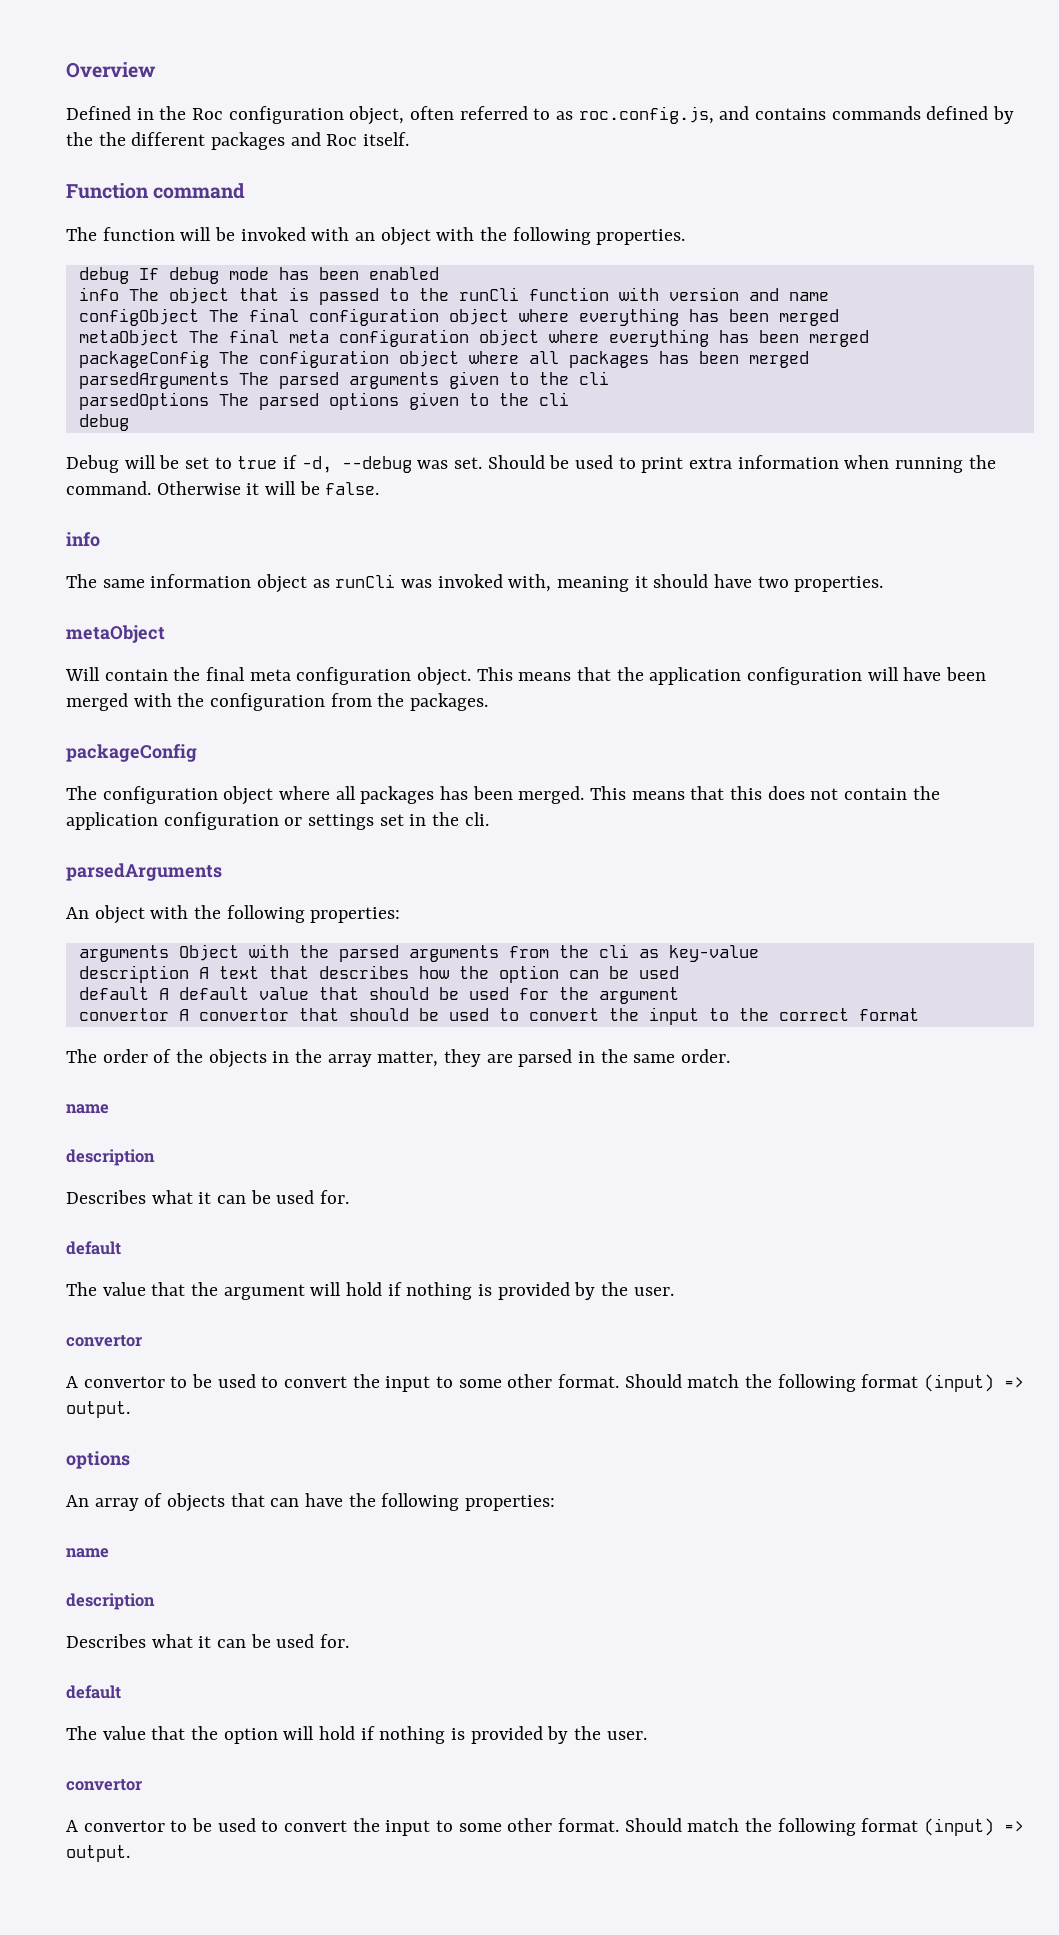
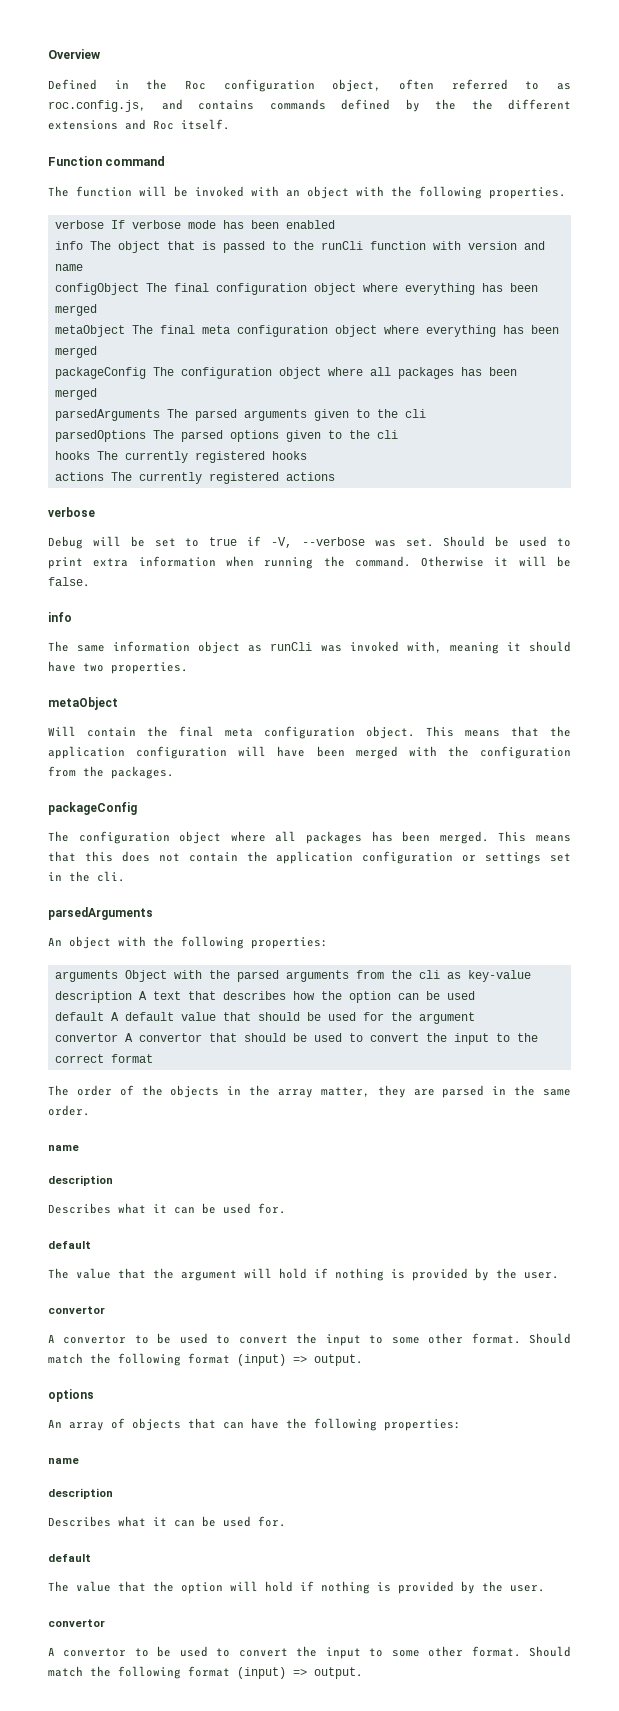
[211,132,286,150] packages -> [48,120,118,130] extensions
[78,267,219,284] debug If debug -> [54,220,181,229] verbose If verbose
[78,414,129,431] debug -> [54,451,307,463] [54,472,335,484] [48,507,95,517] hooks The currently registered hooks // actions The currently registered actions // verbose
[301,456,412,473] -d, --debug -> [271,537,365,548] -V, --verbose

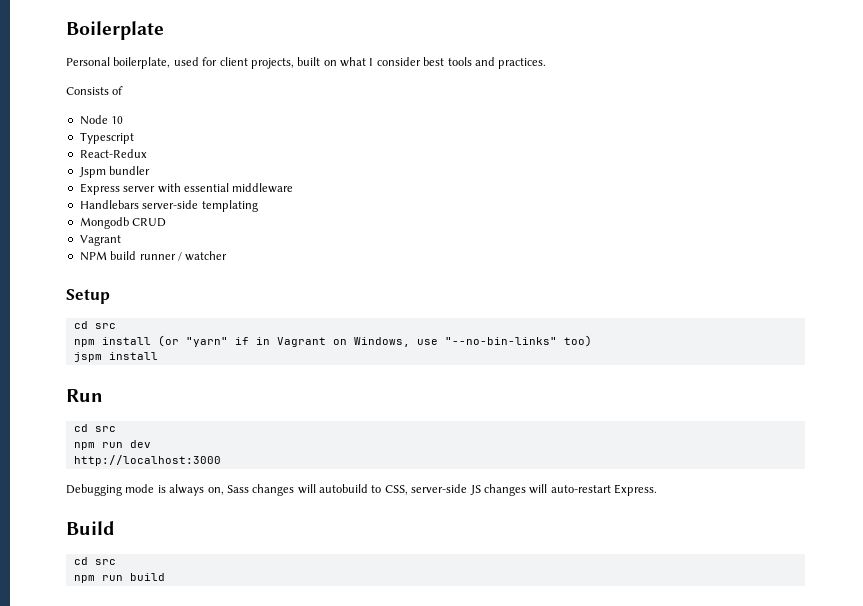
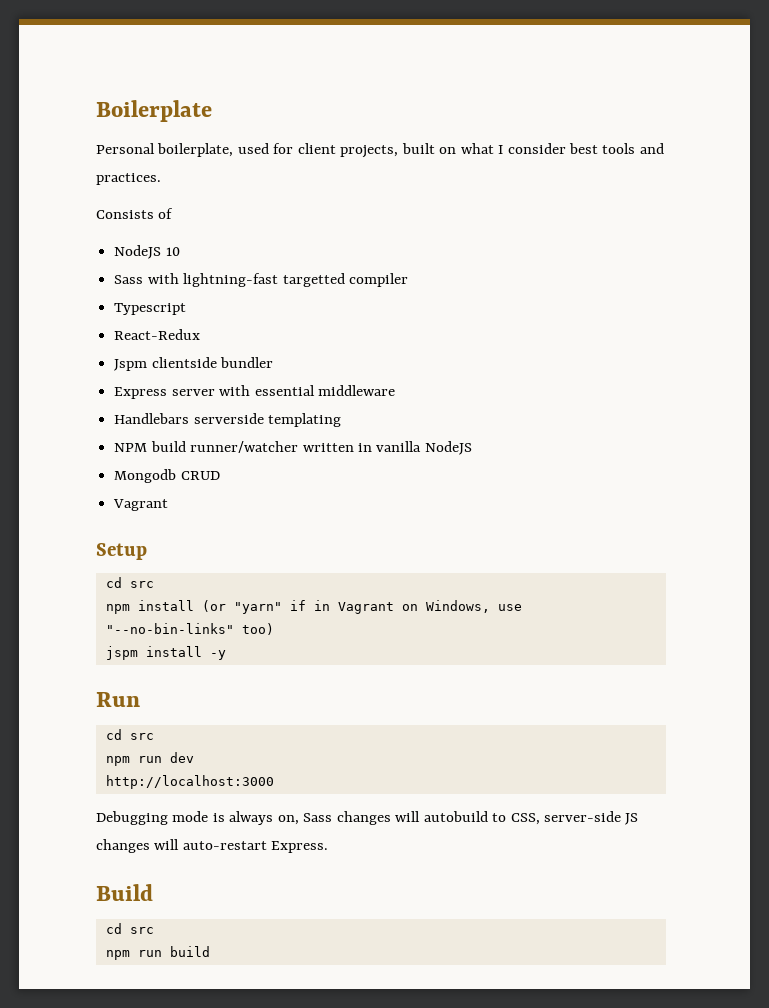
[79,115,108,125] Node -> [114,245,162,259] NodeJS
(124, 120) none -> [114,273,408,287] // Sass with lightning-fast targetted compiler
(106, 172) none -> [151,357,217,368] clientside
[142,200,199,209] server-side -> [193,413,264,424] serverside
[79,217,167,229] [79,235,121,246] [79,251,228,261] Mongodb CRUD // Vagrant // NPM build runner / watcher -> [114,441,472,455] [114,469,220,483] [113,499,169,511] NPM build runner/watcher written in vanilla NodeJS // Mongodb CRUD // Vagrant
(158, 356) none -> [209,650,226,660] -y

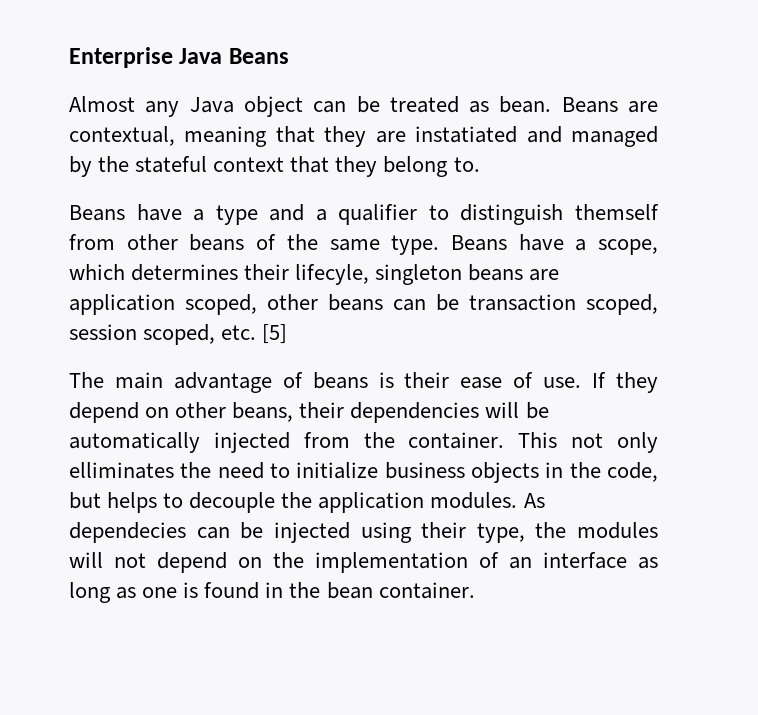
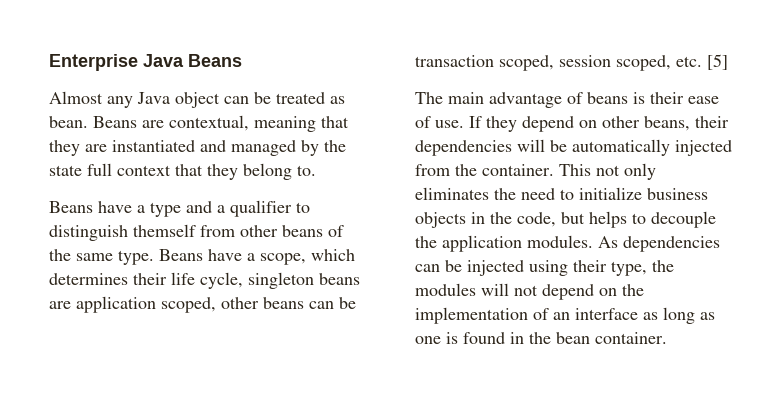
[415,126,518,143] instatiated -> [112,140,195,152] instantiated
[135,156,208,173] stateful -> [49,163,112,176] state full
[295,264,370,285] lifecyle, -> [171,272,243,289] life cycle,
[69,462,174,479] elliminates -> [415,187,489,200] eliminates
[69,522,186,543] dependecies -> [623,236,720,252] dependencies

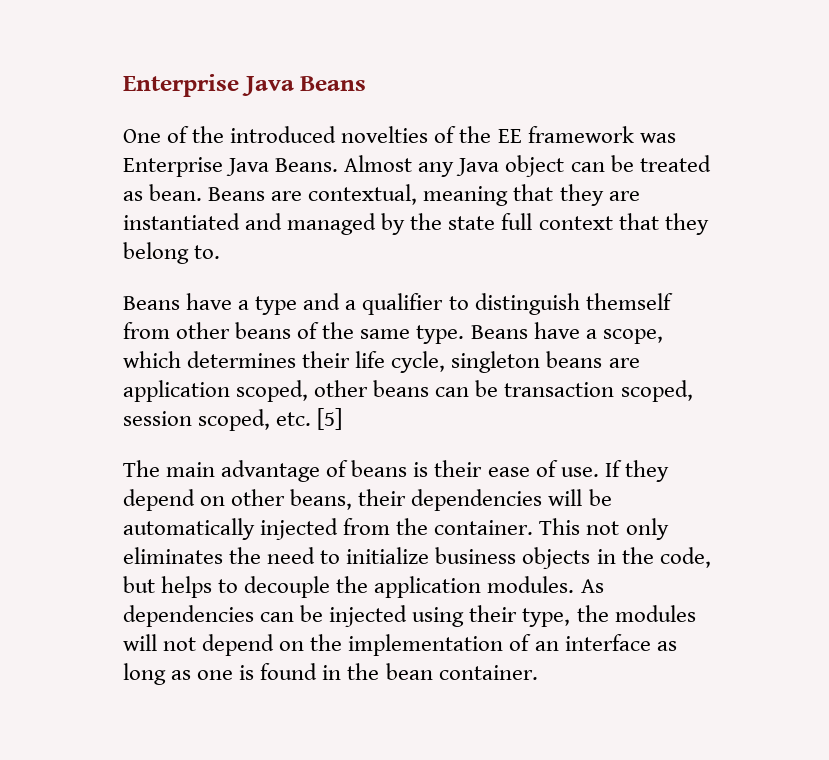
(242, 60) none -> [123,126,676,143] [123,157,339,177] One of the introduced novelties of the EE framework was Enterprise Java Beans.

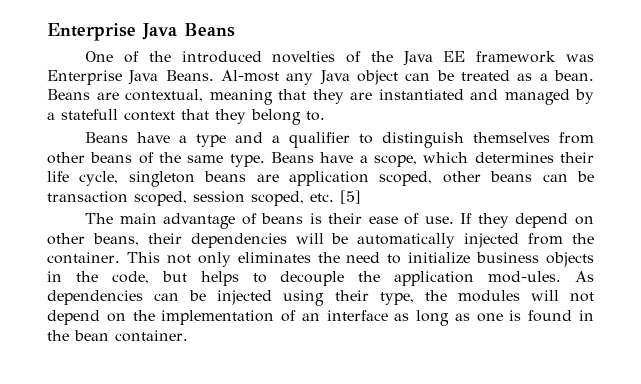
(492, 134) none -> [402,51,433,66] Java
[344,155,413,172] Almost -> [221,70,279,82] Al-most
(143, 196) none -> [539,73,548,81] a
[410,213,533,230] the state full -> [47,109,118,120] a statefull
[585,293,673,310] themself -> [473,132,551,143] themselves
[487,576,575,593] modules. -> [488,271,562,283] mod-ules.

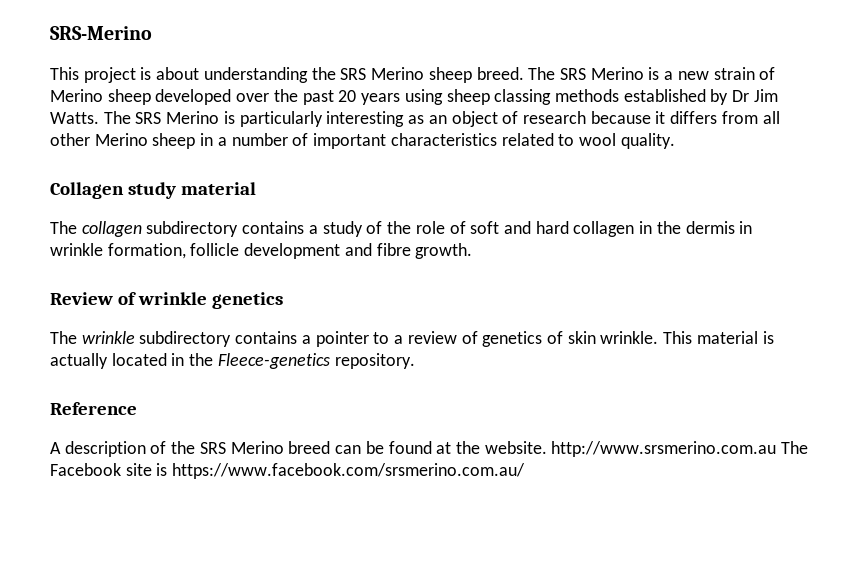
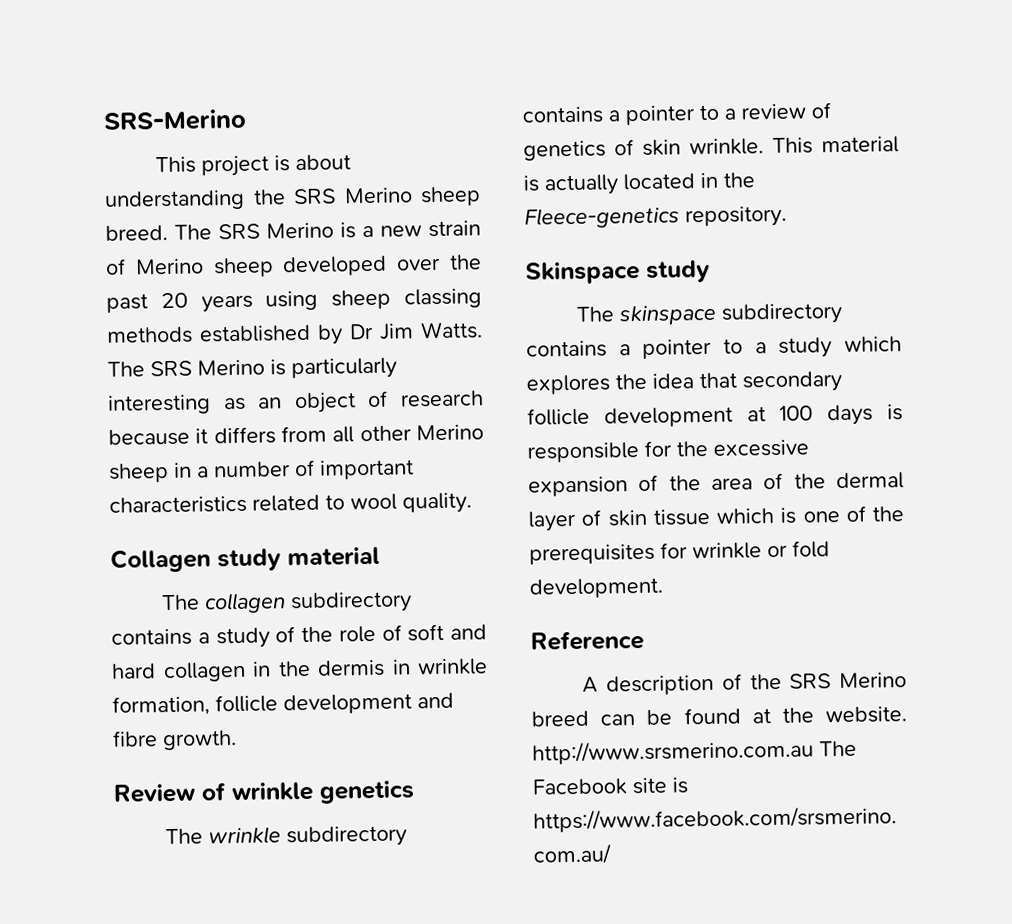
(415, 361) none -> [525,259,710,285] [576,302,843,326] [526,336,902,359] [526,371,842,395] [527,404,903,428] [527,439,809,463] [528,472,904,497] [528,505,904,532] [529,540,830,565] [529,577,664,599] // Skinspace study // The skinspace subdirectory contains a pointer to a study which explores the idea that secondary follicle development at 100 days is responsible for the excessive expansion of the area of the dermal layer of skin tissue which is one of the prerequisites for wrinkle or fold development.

→ Exercise aim: Write out the records once more, word for word, though without the pictures they contain.

→ Solution to this problem:
[211,132,286,150] packages -> [48,120,118,130] extensions
[78,267,219,284] debug If debug -> [54,220,181,229] verbose If verbose
[78,414,129,431] debug -> [54,451,307,463] [54,472,335,484] [48,507,95,517] hooks The currently registered hooks // actions The currently registered actions // verbose
[301,456,412,473] -d, --debug -> [271,537,365,548] -V, --verbose

[79,115,108,125] Node -> [114,245,162,259] NodeJS
(124, 120) none -> [114,273,408,287] // Sass with lightning-fast targetted compiler
(106, 172) none -> [151,357,217,368] clientside
[142,200,199,209] server-side -> [193,413,264,424] serverside
[79,217,167,229] [79,235,121,246] [79,251,228,261] Mongodb CRUD // Vagrant // NPM build runner / watcher -> [114,441,472,455] [114,469,220,483] [113,499,169,511] NPM build runner/watcher written in vanilla NodeJS // Mongodb CRUD // Vagrant
(158, 356) none -> [209,650,226,660] -y

[415,126,518,143] instatiated -> [112,140,195,152] instantiated
[135,156,208,173] stateful -> [49,163,112,176] state full
[295,264,370,285] lifecyle, -> [171,272,243,289] life cycle,
[69,462,174,479] elliminates -> [415,187,489,200] eliminates
[69,522,186,543] dependecies -> [623,236,720,252] dependencies

(242, 60) none -> [123,126,676,143] [123,157,339,177] One of the introduced novelties of the EE framework was Enterprise Java Beans.

(492, 134) none -> [402,51,433,66] Java
[344,155,413,172] Almost -> [221,70,279,82] Al-most
(143, 196) none -> [539,73,548,81] a
[410,213,533,230] the state full -> [47,109,118,120] a statefull
[585,293,673,310] themself -> [473,132,551,143] themselves
[487,576,575,593] modules. -> [488,271,562,283] mod-ules.

(415, 361) none -> [525,259,710,285] [576,302,843,326] [526,336,902,359] [526,371,842,395] [527,404,903,428] [527,439,809,463] [528,472,904,497] [528,505,904,532] [529,540,830,565] [529,577,664,599] // Skinspace study // The skinspace subdirectory contains a pointer to a study which explores the idea that secondary follicle development at 100 days is responsible for the excessive expansion of the area of the dermal layer of skin tissue which is one of the prerequisites for wrinkle or fold development.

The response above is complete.